> _What you are asked to do_
Reproduce the entries exactly, but keep the pictures out of the copy.

──────── Task input ────────

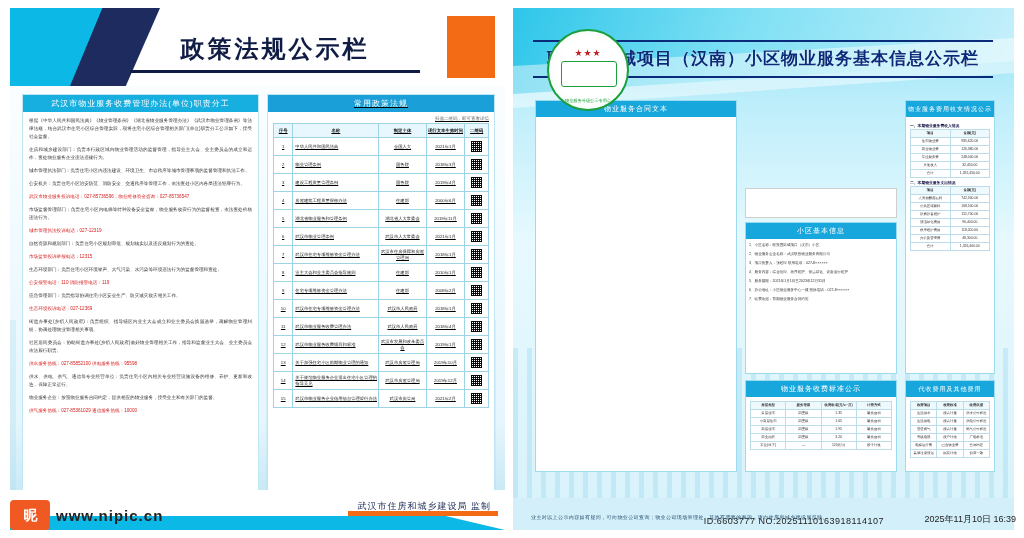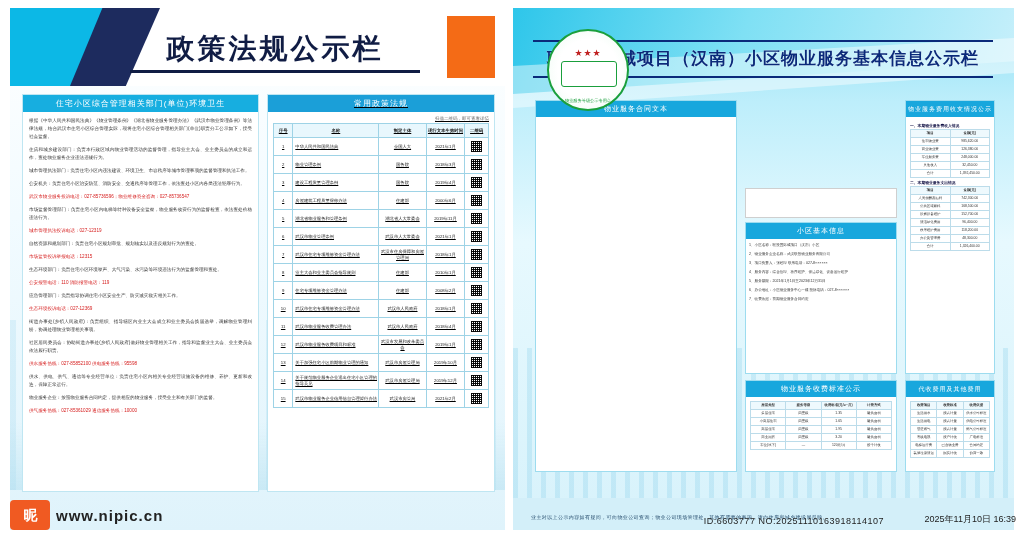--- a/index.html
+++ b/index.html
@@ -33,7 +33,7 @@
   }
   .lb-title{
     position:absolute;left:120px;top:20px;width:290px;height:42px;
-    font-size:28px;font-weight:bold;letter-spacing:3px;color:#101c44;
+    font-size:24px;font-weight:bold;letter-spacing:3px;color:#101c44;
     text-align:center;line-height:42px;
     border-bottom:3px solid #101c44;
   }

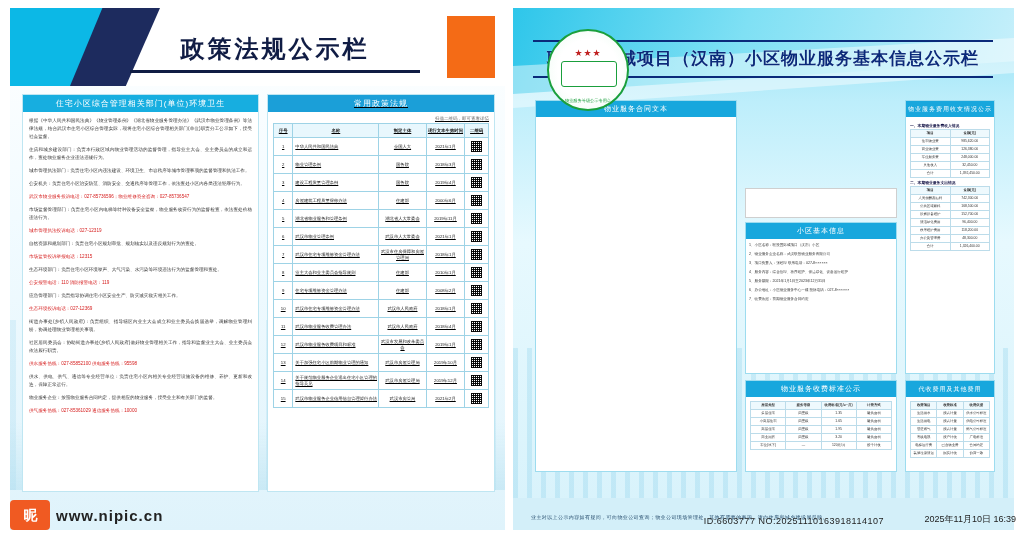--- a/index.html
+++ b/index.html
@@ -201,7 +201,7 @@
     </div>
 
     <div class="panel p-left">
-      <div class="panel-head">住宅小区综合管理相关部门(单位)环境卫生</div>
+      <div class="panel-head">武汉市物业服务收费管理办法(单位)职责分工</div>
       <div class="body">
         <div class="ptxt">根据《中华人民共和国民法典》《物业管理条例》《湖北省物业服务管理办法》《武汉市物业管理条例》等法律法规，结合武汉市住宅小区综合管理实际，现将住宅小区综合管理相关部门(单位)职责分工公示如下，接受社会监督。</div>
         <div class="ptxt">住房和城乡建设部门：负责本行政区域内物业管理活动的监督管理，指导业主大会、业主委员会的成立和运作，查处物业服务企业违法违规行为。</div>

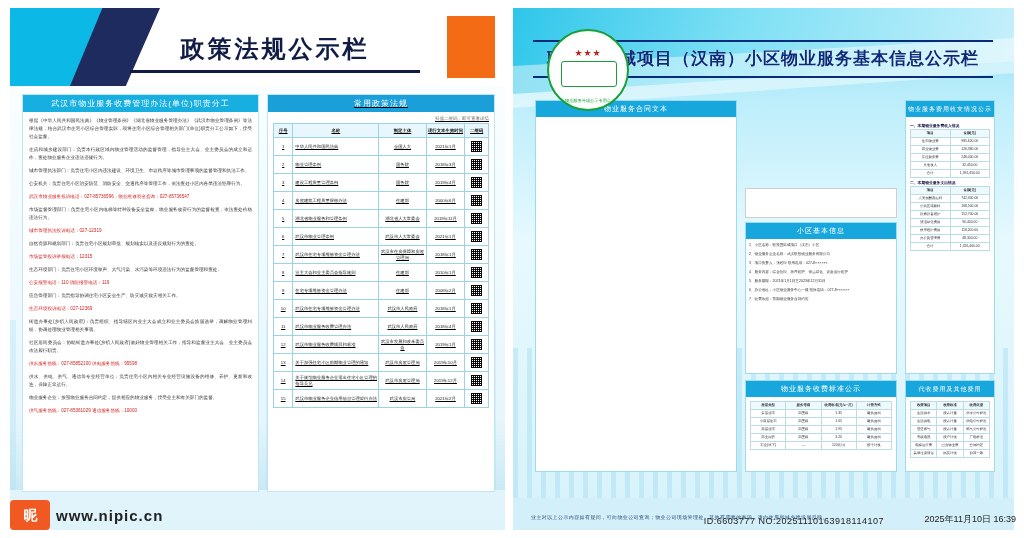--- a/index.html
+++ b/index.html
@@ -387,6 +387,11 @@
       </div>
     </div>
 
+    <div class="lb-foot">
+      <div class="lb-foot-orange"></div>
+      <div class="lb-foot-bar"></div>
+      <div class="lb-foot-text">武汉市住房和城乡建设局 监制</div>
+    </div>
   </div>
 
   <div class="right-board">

────────

> _Exercise answer_
--- a/index.html
+++ b/index.html
@@ -33,7 +33,7 @@
   }
   .lb-title{
     position:absolute;left:120px;top:20px;width:290px;height:42px;
-    font-size:28px;font-weight:bold;letter-spacing:3px;color:#101c44;
+    font-size:24px;font-weight:bold;letter-spacing:3px;color:#101c44;
     text-align:center;line-height:42px;
     border-bottom:3px solid #101c44;
   }

--- a/index.html
+++ b/index.html
@@ -201,7 +201,7 @@
     </div>
 
     <div class="panel p-left">
-      <div class="panel-head">住宅小区综合管理相关部门(单位)环境卫生</div>
+      <div class="panel-head">武汉市物业服务收费管理办法(单位)职责分工</div>
       <div class="body">
         <div class="ptxt">根据《中华人民共和国民法典》《物业管理条例》《湖北省物业服务管理办法》《武汉市物业管理条例》等法律法规，结合武汉市住宅小区综合管理实际，现将住宅小区综合管理相关部门(单位)职责分工公示如下，接受社会监督。</div>
         <div class="ptxt">住房和城乡建设部门：负责本行政区域内物业管理活动的监督管理，指导业主大会、业主委员会的成立和运作，查处物业服务企业违法违规行为。</div>

--- a/index.html
+++ b/index.html
@@ -387,6 +387,11 @@
       </div>
     </div>
 
+    <div class="lb-foot">
+      <div class="lb-foot-orange"></div>
+      <div class="lb-foot-bar"></div>
+      <div class="lb-foot-text">武汉市住房和城乡建设局 监制</div>
+    </div>
   </div>
 
   <div class="right-board">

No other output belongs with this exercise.